### Entries provided
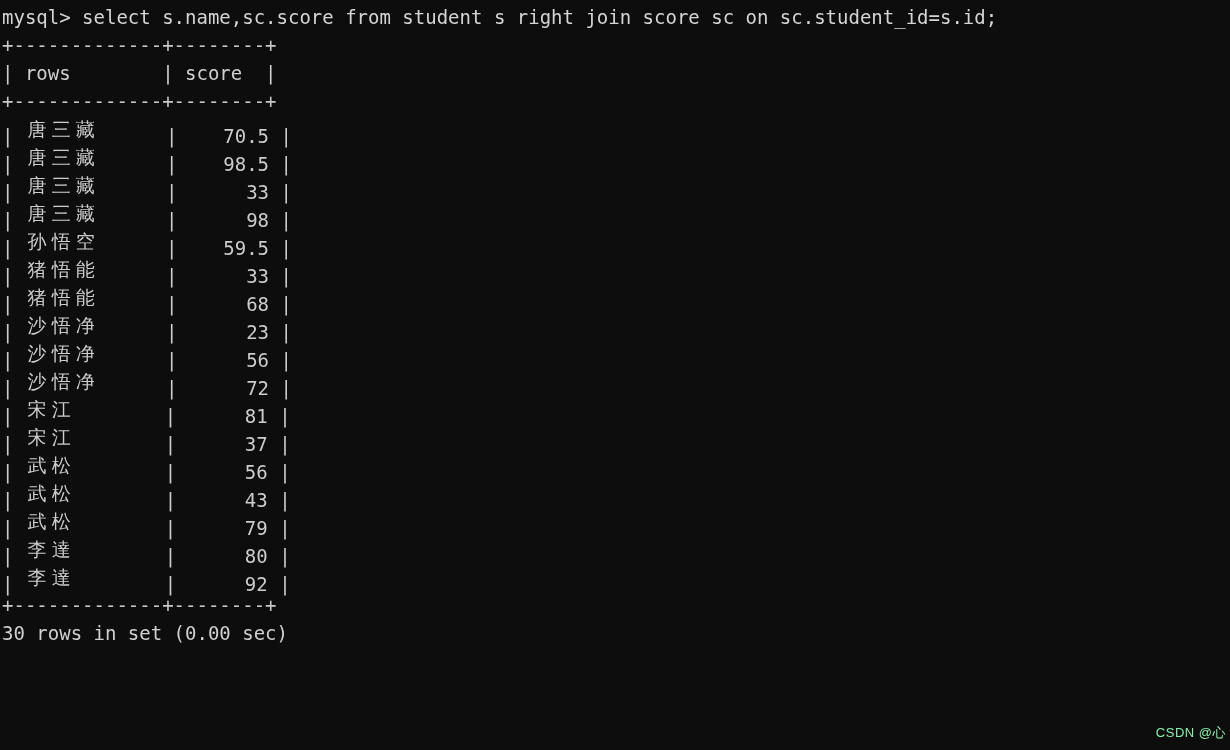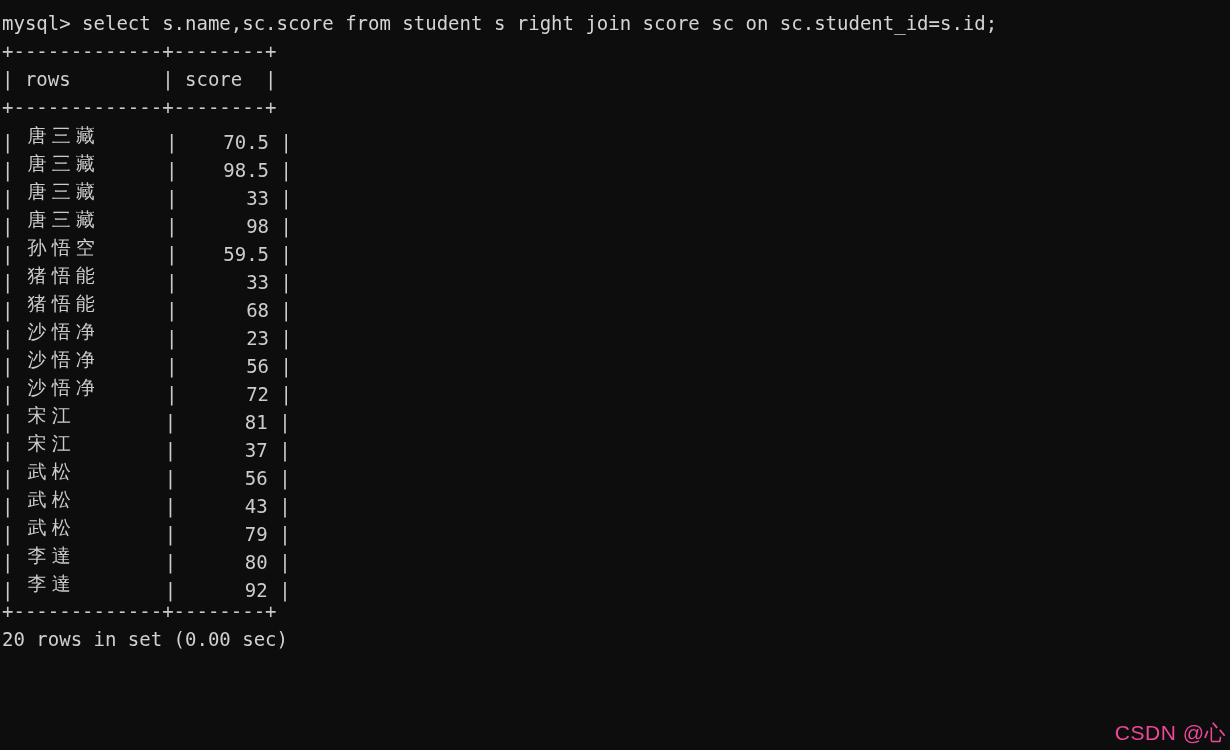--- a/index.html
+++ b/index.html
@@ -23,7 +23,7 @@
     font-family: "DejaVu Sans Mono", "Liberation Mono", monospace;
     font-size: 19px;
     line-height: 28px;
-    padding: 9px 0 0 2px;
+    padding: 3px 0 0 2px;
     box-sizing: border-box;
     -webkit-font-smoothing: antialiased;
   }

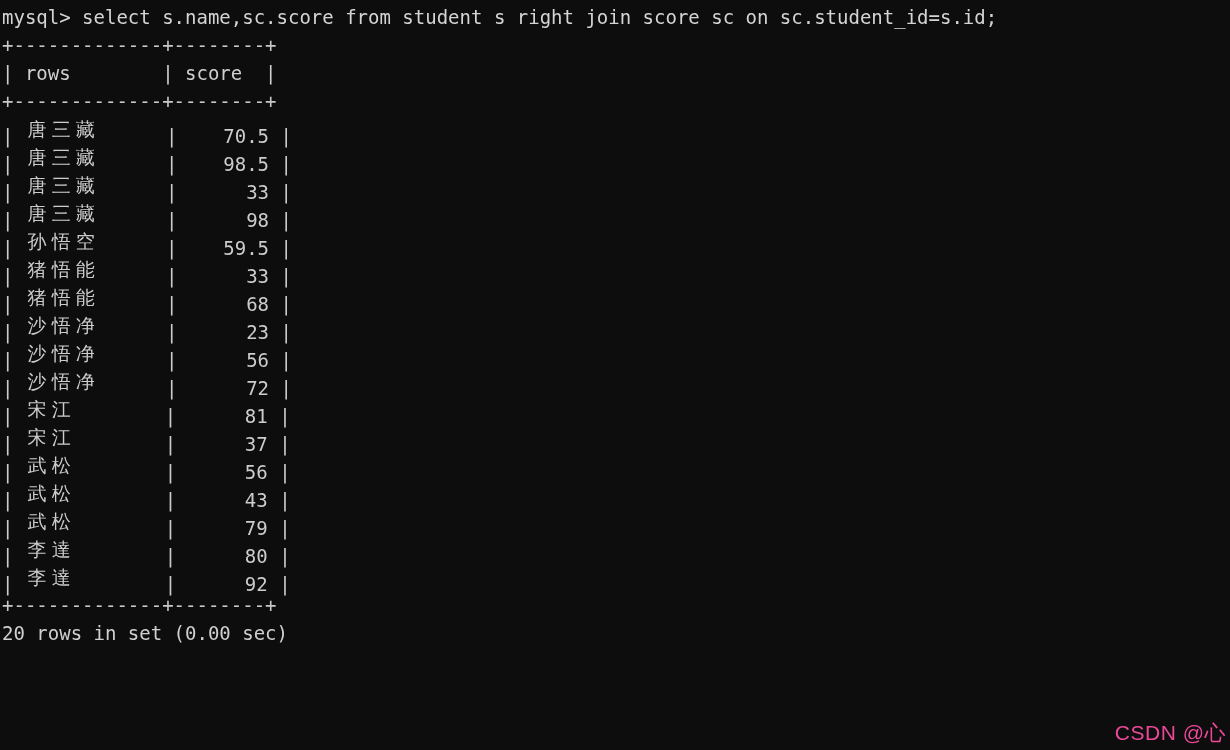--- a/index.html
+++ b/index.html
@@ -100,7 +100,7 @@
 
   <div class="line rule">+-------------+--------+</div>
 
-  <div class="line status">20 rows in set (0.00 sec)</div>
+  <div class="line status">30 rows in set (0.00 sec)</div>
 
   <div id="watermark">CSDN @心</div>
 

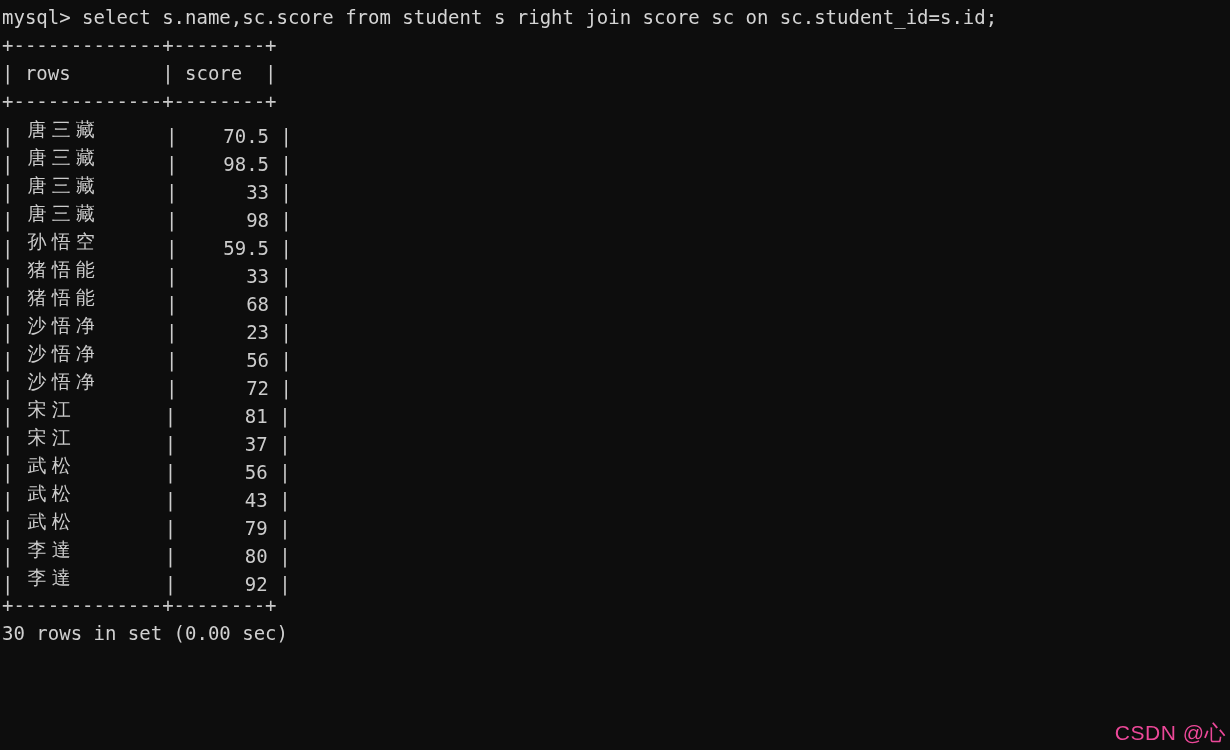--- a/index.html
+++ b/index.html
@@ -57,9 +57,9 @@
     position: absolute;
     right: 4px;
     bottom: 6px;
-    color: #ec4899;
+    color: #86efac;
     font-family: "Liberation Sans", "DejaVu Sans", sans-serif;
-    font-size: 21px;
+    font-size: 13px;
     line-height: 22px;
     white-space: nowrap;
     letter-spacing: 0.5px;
---
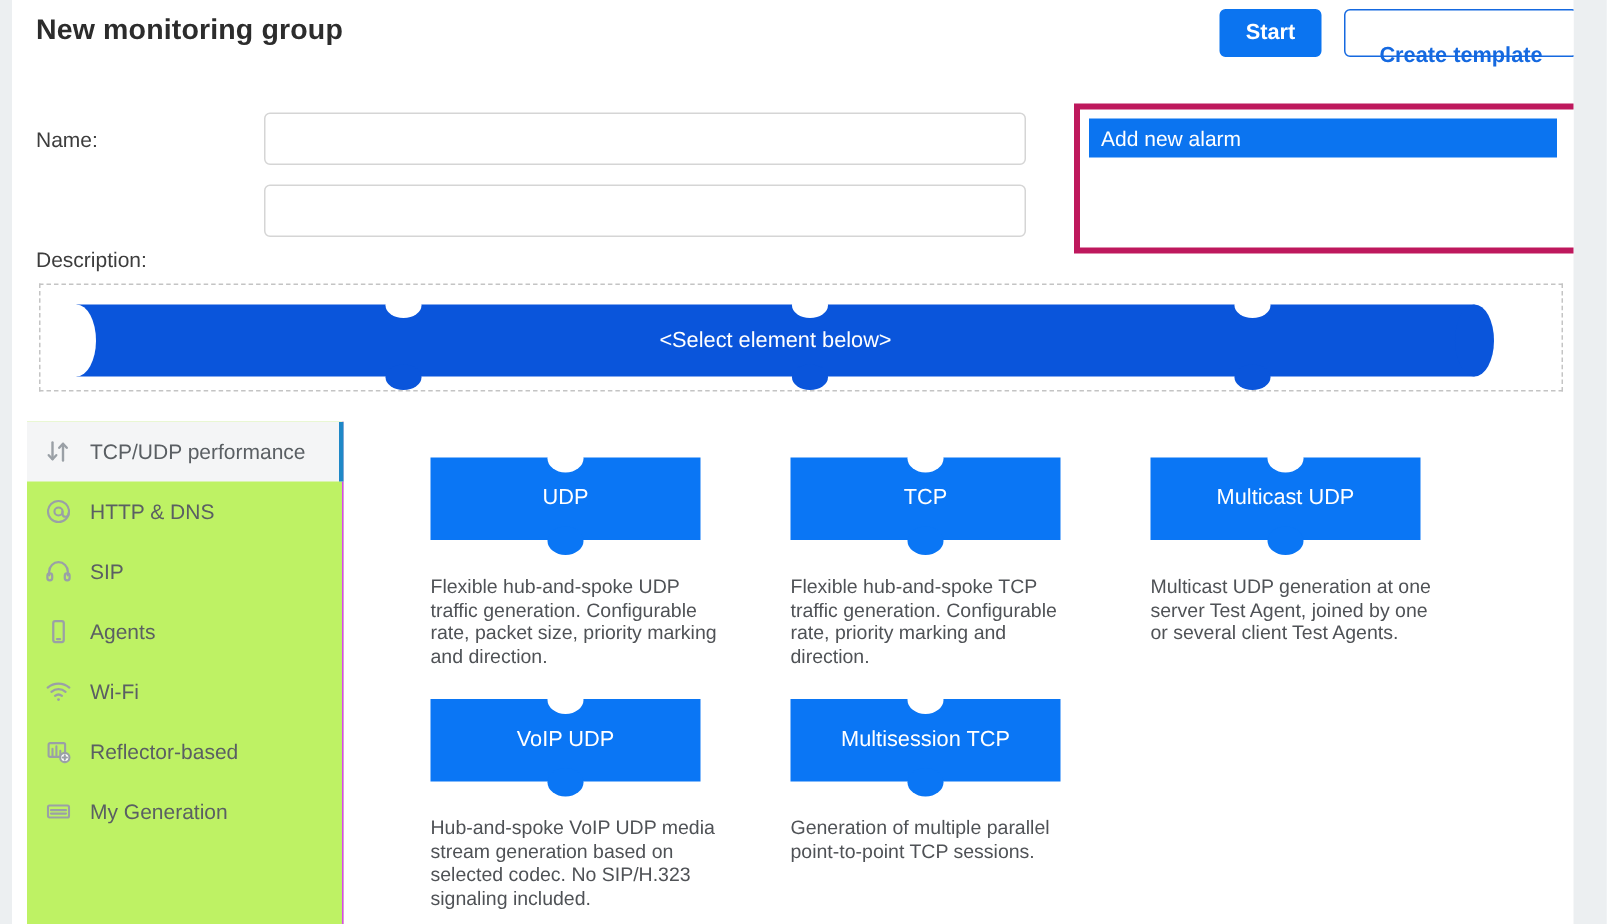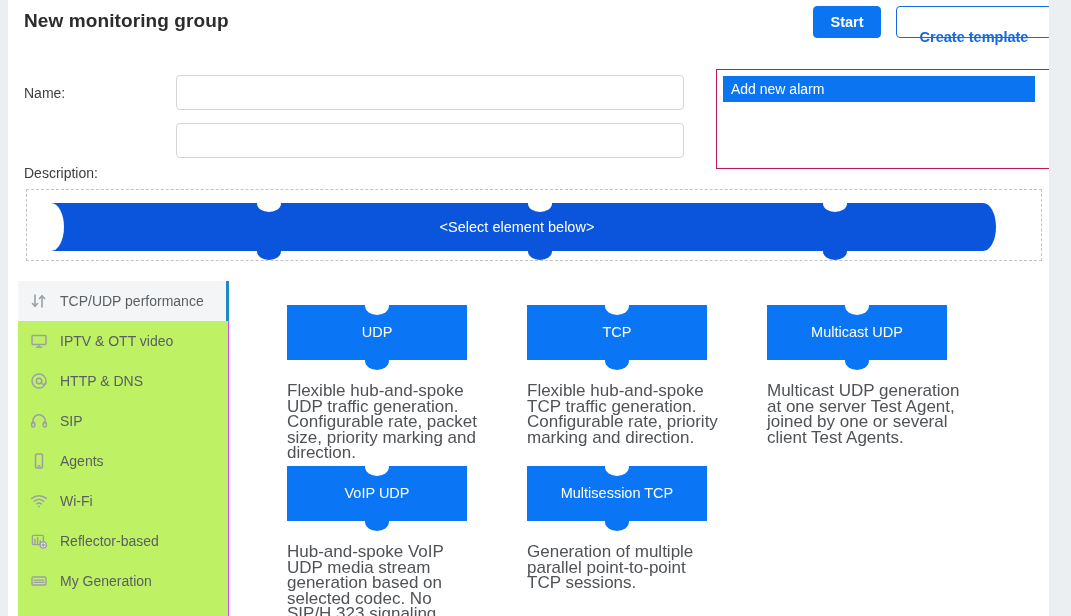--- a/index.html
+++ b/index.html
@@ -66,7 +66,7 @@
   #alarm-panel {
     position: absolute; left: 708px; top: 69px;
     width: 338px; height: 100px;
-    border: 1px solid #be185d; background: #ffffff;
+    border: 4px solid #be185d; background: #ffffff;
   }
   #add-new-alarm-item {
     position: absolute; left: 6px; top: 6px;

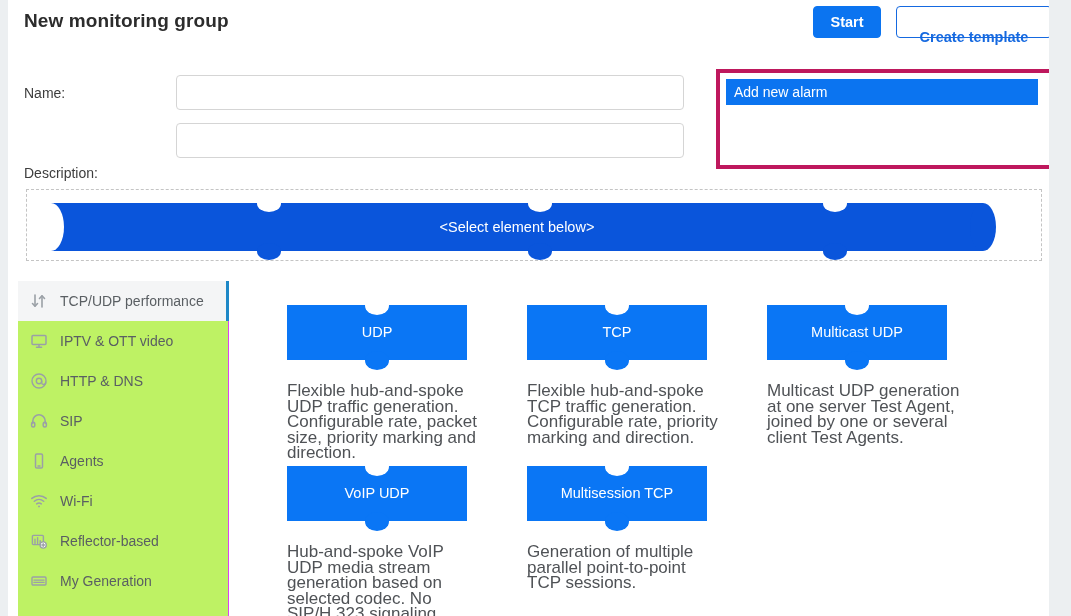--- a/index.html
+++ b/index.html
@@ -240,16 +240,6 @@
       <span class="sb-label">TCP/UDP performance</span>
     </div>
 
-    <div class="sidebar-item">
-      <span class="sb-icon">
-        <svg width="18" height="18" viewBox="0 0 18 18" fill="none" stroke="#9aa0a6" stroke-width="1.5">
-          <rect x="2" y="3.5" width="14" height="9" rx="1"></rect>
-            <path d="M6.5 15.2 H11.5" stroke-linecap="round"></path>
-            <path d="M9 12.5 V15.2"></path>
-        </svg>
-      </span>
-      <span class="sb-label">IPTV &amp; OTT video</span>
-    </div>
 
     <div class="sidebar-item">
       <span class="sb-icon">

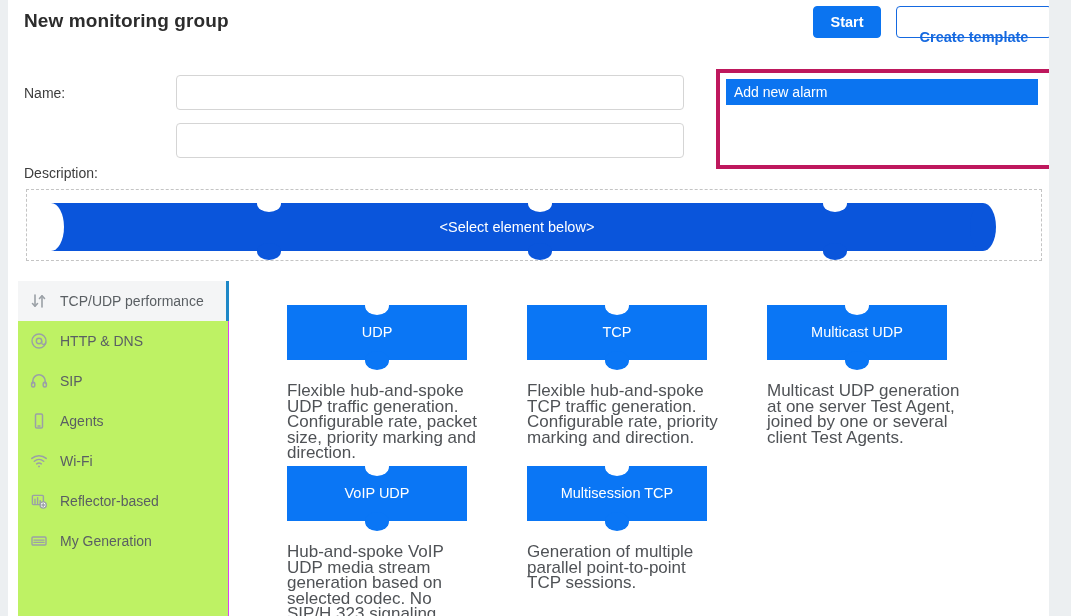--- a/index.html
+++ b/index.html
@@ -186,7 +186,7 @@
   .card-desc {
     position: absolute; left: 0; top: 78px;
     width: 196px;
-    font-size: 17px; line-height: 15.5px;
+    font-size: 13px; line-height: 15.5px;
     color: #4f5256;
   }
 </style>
...
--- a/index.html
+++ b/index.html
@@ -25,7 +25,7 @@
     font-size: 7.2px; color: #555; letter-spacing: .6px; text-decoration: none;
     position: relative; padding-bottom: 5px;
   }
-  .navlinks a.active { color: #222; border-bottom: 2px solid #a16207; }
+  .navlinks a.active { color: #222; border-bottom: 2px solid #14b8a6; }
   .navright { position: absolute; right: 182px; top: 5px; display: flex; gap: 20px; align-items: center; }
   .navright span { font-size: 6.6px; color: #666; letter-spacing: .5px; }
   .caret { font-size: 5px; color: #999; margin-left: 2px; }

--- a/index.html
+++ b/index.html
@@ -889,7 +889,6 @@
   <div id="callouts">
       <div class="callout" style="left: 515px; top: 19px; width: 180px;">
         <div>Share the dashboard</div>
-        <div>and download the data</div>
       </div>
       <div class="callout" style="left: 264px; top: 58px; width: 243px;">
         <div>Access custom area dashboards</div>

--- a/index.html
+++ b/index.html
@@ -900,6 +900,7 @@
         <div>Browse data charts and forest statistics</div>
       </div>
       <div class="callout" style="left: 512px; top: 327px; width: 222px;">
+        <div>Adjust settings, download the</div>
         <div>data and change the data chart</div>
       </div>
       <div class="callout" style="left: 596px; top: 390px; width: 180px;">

### What to produce
From the entries above, write out only the lines starting at the line that holds "2px solid #a16207;" and ending at the line that holds "264px; top: 58px;", keeping both and matching them exactly.

### Result below
-  .navlinks a.active { color: #222; border-bottom: 2px solid #a16207; }
+  .navlinks a.active { color: #222; border-bottom: 2px solid #14b8a6; }
   .navright { position: absolute; right: 182px; top: 5px; display: flex; gap: 20px; align-items: center; }
   .navright span { font-size: 6.6px; color: #666; letter-spacing: .5px; }
   .caret { font-size: 5px; color: #999; margin-left: 2px; }

--- a/index.html
+++ b/index.html
@@ -889,7 +889,6 @@
   <div id="callouts">
       <div class="callout" style="left: 515px; top: 19px; width: 180px;">
         <div>Share the dashboard</div>
-        <div>and download the data</div>
       </div>
       <div class="callout" style="left: 264px; top: 58px; width: 243px;">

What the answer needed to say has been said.